Según los datos presentados por el Gobierno, desde julio de 2025 se han investigado 793 emplazamientos sospechosos y se han realizado redadas en 624 instalaciones. Las autoridades cifran en alrededor de 30.000 los sospechosos detenidos, pertenecientes a decenas de nacionalidades.
Decenas de miles de extranjeros localizados
El dispositivo también habría permitido localizar y sacar de estos complejos a más de 58.000 ciudadanos extranjeros. Numerosas investigaciones internacionales han documentado durante los últimos años el uso de trabajadores captados mediante engaño o coerción para participar en fraudes digitales dirigidos a víctimas de distintos países.
El Ejecutivo camboyano sostiene que la presión policial, las nuevas herramientas legales y la cooperación con otros estados han reducido de forma drástica la actividad de estas redes. Entre los detenidos y extraditados figuran personas señaladas por las autoridades como responsables de estructuras de gran capacidad económica.
Una industria criminal de alcance internacional
Los centros de estafas digitales del sudeste asiático se han convertido en uno de los principales focos de delincuencia transnacional de los últimos años. Las redes suelen combinar fraude financiero, blanqueo de capitales, falsificación de identidades, criptomonedas y explotación laboral.
La magnitud económica del fenómeno es enorme. Organismos internacionales han estimado en decenas de miles de millones de euros las pérdidas anuales provocadas por estas operaciones a víctimas de todo el mundo.

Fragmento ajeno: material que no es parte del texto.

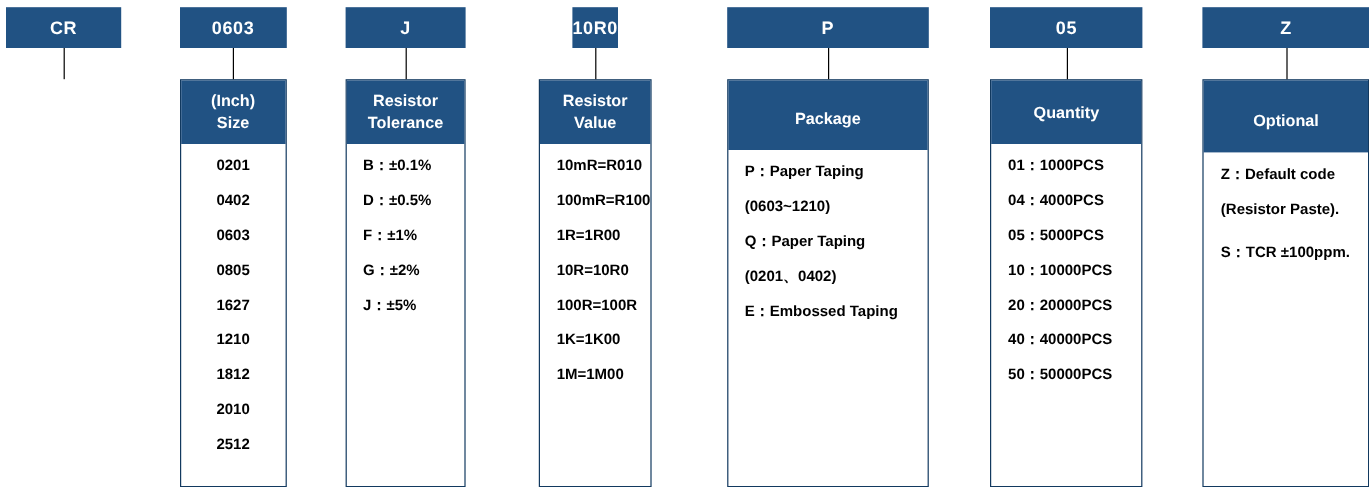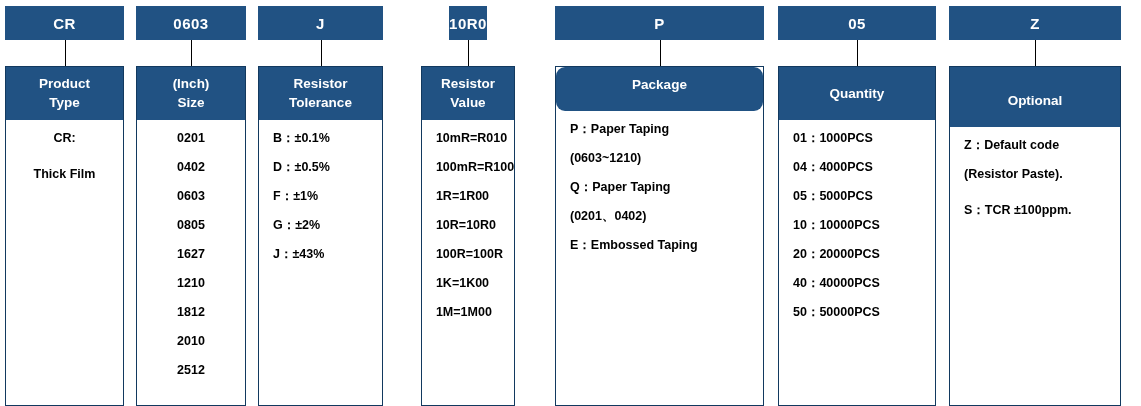--- a/index.html
+++ b/index.html
@@ -16,20 +16,21 @@
   }
   .chart {
     position: relative;
     width: 1141px;
     height: 298px;
     display: flex;
     align-items: flex-start;
     justify-content: flex-start;
     padding: 6px 0 0 0;
     box-sizing: border-box;
+    gap: 37px;
   }
   .column {
     display: flex;
     flex-direction: column;
     align-items: stretch;
     box-sizing: border-box;
   }
   .code-box {
     background: #1f4e79;
     background: #215283;
@@ -110,30 +111,20 @@
 </head>
 <body>
 
 <div class="chart">
 
   <div class="column col-0">
     <div class="code-box">CR</div>
     <div class="connector">
         <span class="stem"></span>
       </div>
-    <div class="body-box body-h-412">
-      <div class="header">
-        <span class="hline">Product</span>
-        <span class="hline">Type</span>
-      </div>
-      <div class="items align-center">
-        <div class="item spacer-after">CR:</div>
-        <div class="item">Thick Film</div>
-      </div>
-    </div>
   </div>
 
   <div class="column col-1">
     <div class="code-box">0603</div>
     <div class="connector">
         <span class="stem"></span>
       </div>
     <div class="body-box body-h-412">
       <div class="header">
         <span class="hline">(Inch)</span>
@@ -161,21 +152,21 @@
     <div class="body-box body-h-412">
       <div class="header">
         <span class="hline">Resistor</span>
         <span class="hline">Tolerance</span>
       </div>
       <div class="items align-left">
         <div class="item">B：±0.1%</div>
         <div class="item">D：±0.5%</div>
         <div class="item">F：±1%</div>
         <div class="item">G：±2%</div>
-        <div class="item">J：±43%</div>
+        <div class="item">J：±5%</div>
       </div>
     </div>
   </div>
 
   <div class="column col-3">
     <div class="code-box">10R0</div>
     <div class="connector">
         <span class="stem"></span>
       </div>
     <div class="body-box body-h-412">
@@ -194,21 +185,21 @@
       </div>
     </div>
   </div>
 
   <div class="column col-4">
     <div class="code-box">P</div>
     <div class="connector">
         <span class="stem"></span>
       </div>
     <div class="body-box body-h-412">
-      <div class="header" style="padding-top:8px;padding-bottom:17px;border-radius:9px;">
+      <div class="header" style="padding-top:22px;padding-bottom:17px;">
         <span class="hline">Package</span>
       </div>
       <div class="items align-left">
         <div class="item">P：Paper Taping</div>
         <div class="item">(0603~1210)</div>
         <div class="item">Q：Paper Taping</div>
         <div class="item">(0201、0402)</div>
         <div class="item">E：Embossed Taping</div>
       </div>
     </div>

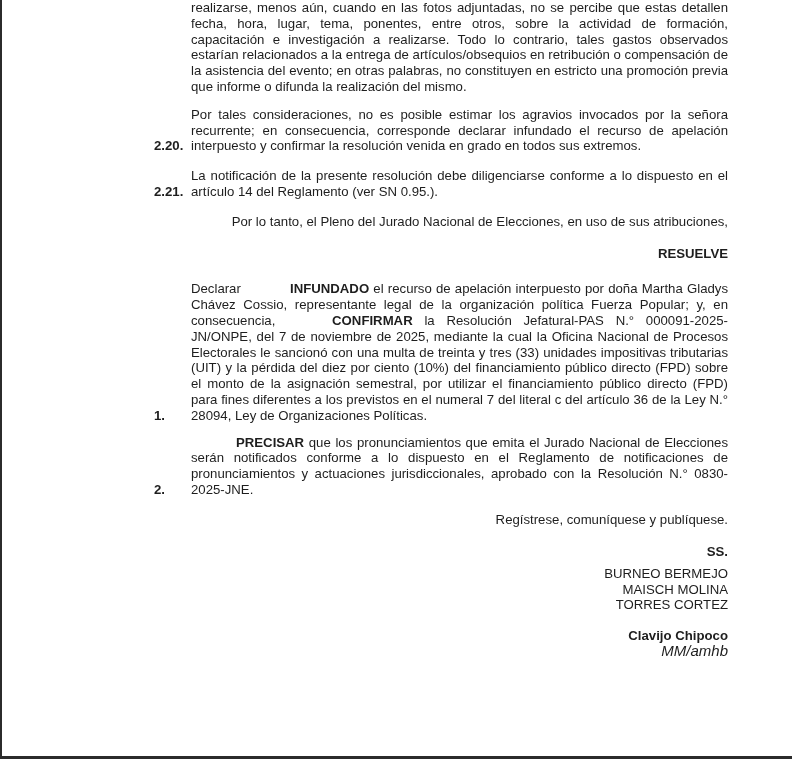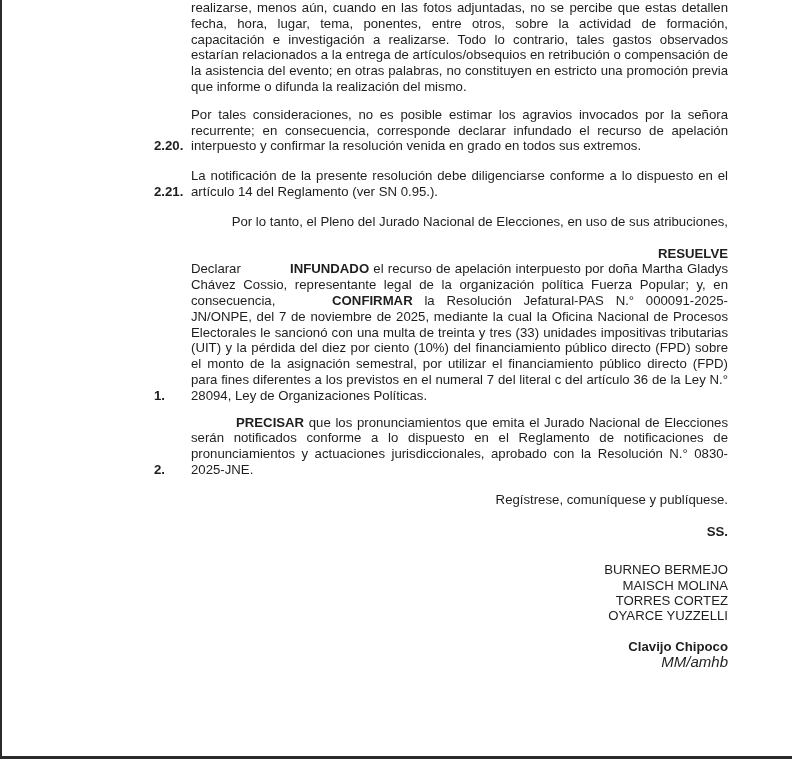--- a/index.html
+++ b/index.html
@@ -41,23 +41,23 @@
   .resolution:last-child { margin-bottom: 14px; }
   .num {
     flex: 0 0 37px;
     font-weight: bold;
   }
   .clause-body, .resolution-body {
     flex: 1;
     text-align: justify;
   }
   .por-lo-tanto { margin-bottom: 16px; }
-  .resuelve { margin-bottom: 0; font-weight: bold; }
+  .resuelve { margin-bottom: 20px; font-weight: bold; }
   .closing { margin-bottom: 16px; }
-  .ss { margin-bottom: 23px; font-weight: bold; }
+  .ss { margin-bottom: 7px; font-weight: bold; }
   .signatories {
     margin-bottom: 16px;
     font-weight: normal;
     line-height: 15.2px;
   }
   .secretary p { line-height: 15px; }
   .secretary-name { font-weight: bold; }
   .initials {
     font-style: italic;
     font-size: 15px;
@@ -98,21 +98,20 @@
       </div>
 
     <p class="closing">Regístrese, comuníquese y publíquese.</p>
 
     <p class="ss">SS.</p>
 
     <div id="signatories" class="signatories">
         <p>BURNEO BERMEJO</p>
         <p>MAISCH MOLINA</p>
         <p>TORRES CORTEZ</p>
-        <p>OYARCE YUZZELLI</p>
       </div>
 
     <div class="secretary">
       <p class="secretary-name">Clavijo Chipoco</p>
       <p class="initials">MM/amhb</p>
     </div>
 
   </div>
 </div>
 

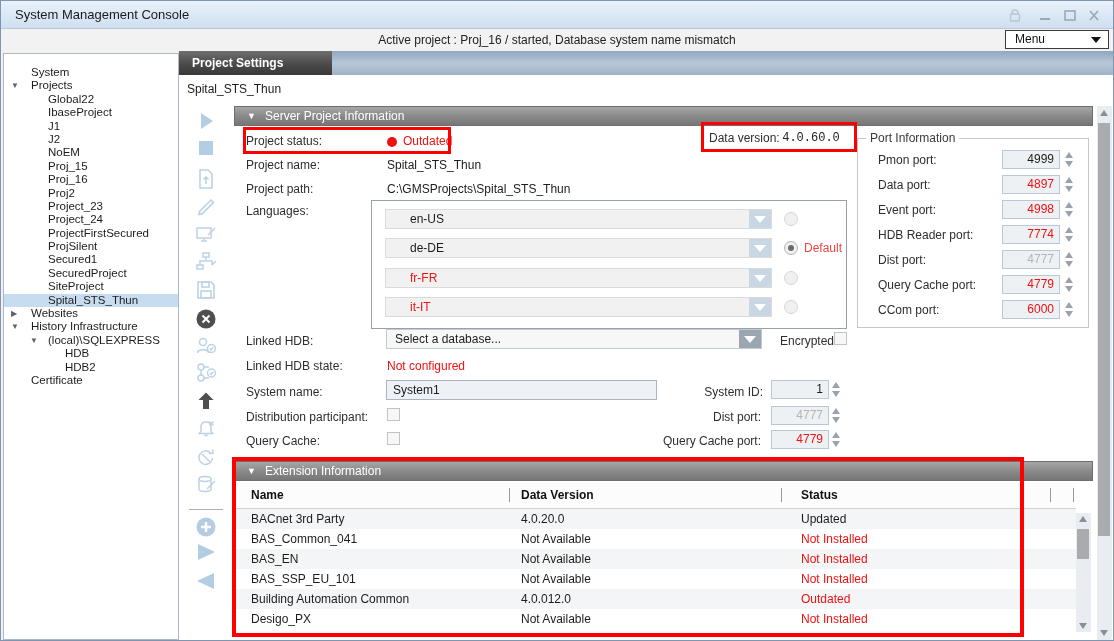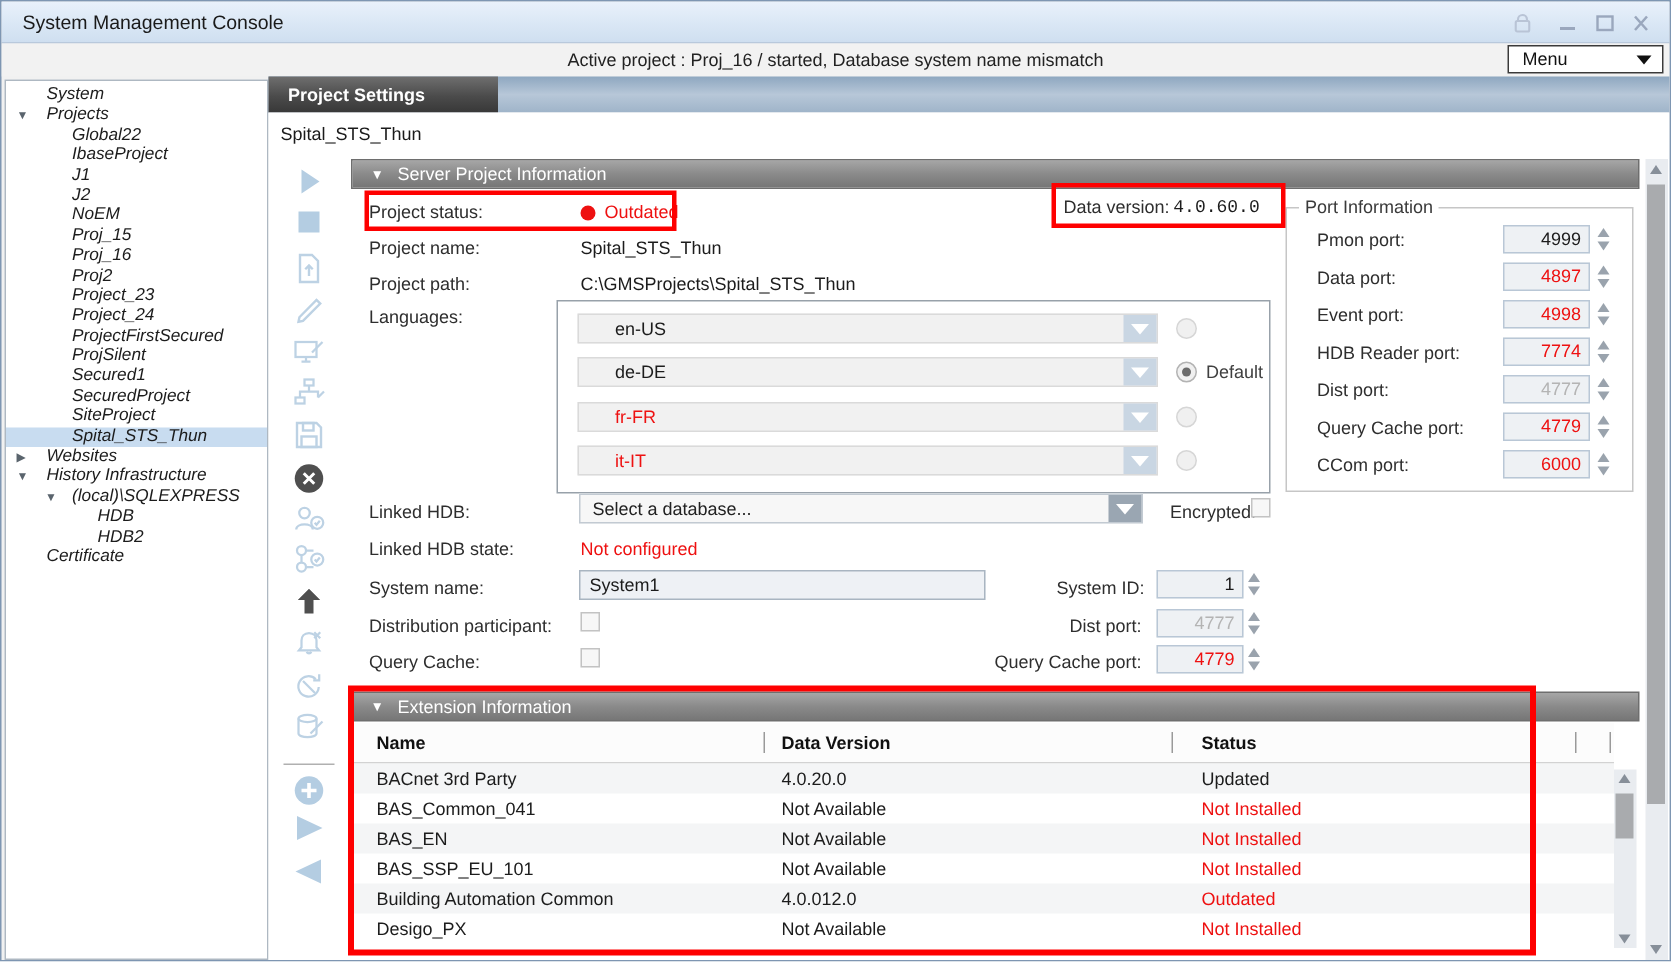--- a/index.html
+++ b/index.html
@@ -16,21 +16,21 @@
   
   .statusbar { position:absolute; left:0; top:28px; width:1112px; height:22px; background:#f2f2f2; }
   .active-text { position:absolute; left:0; top:0; width:100%; text-align:center; line-height:22px; font-size:12px; color:#222; }
   .menu-combo { position:absolute; left:1004px; top:1px; width:104px; height:19px; background:#fff; border:1px solid #3a3a3a; }
   .menu-combo .mlabel { position:absolute; left:9px; top:0; line-height:17px; font-size:12px; color:#111; }
   .menu-combo .marrow { position:absolute; right:7px; top:6px; width:0; height:0;
     border-left:5px solid transparent; border-right:5px solid transparent; border-top:6px solid #111; }
 
   
   .tree-panel { position:absolute; left:2px; top:52px; width:176px; height:587px; background:#fff; border:1px solid #aeb8c2; overflow:hidden; }
-  .tree-panel ul { list-style:none; padding-top:3px;font-style:italic; }
+  .tree-panel ul { list-style:none; padding-top:12px; }
   .ti { position:relative; height:13.4px; line-height:13.4px; font-size:11.5px; color:#1c1c1c; white-space:nowrap; cursor:default; }
   .ti .tri { position:absolute; top:0; font-size:8px; color:#5a646d; line-height:13.4px; }
   .lvl1 { padding-left:27px; } .lvl2 { padding-left:44px; } .lvl3 { padding-left:61px; }
   .lvl1 > .tri { left:7px; } .lvl2 > .tri { left:26px; }
   .ti.sel { background:#c8dcf0; }
 
   
   .tabbar { position:absolute; left:178px; top:50px; width:934px; height:24px;
     background:linear-gradient(180deg,#8ea7c0 0%,#b7c7d8 50%,#9fb4c9 100%); }
   .tab { position:absolute; left:0; top:0; width:153px; height:24px;
@@ -277,21 +277,21 @@
     <div class="lang-row" style="top:8px;">
       <span class="ltxt">en-US</span>
       <span class="dd-btn"></span>
     </div>
     <span class="radio" style="left:412px; top:11px;"></span>
     <div class="lang-row" style="top:37px;">
       <span class="ltxt">de-DE</span>
       <span class="dd-btn"></span>
     </div>
     <span class="radio on" style="left:412px; top:40px;"></span>
-    <span class="flabel" style="left:432px; top:40px; color:#404040;">Default</span>
+    <span class="flabel" style="left:432px; top:40px; color:#ef4444;">Default</span>
     <div class="lang-row" style="top:67px;">
       <span class="ltxt red">fr-FR</span>
       <span class="dd-btn"></span>
     </div>
     <span class="radio" style="left:412px; top:70px;"></span>
     <div class="lang-row" style="top:96px;">
       <span class="ltxt red">it-IT</span>
       <span class="dd-btn"></span>
     </div>
     <span class="radio" style="left:412px; top:99px;"></span>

Expertos piden mantener la vigilancia
Pese al anuncio oficial, organizaciones especializadas en trata de personas y expertos regionales advierten de que resulta difícil verificar que todos los centros hayan desaparecido. Algunas estructuras pueden desplazarse, cambiar de ubicación o fragmentarse en instalaciones más pequeñas para eludir la presión policial.
Por ese motivo, el alcance real de la operación seguirá siendo objeto de seguimiento internacional. Las autoridades camboyanas mantienen que la ofensiva continuará y que la nueva legislación permite imponer penas especialmente severas a los responsables de redes que combinen fraude, trata y explotación.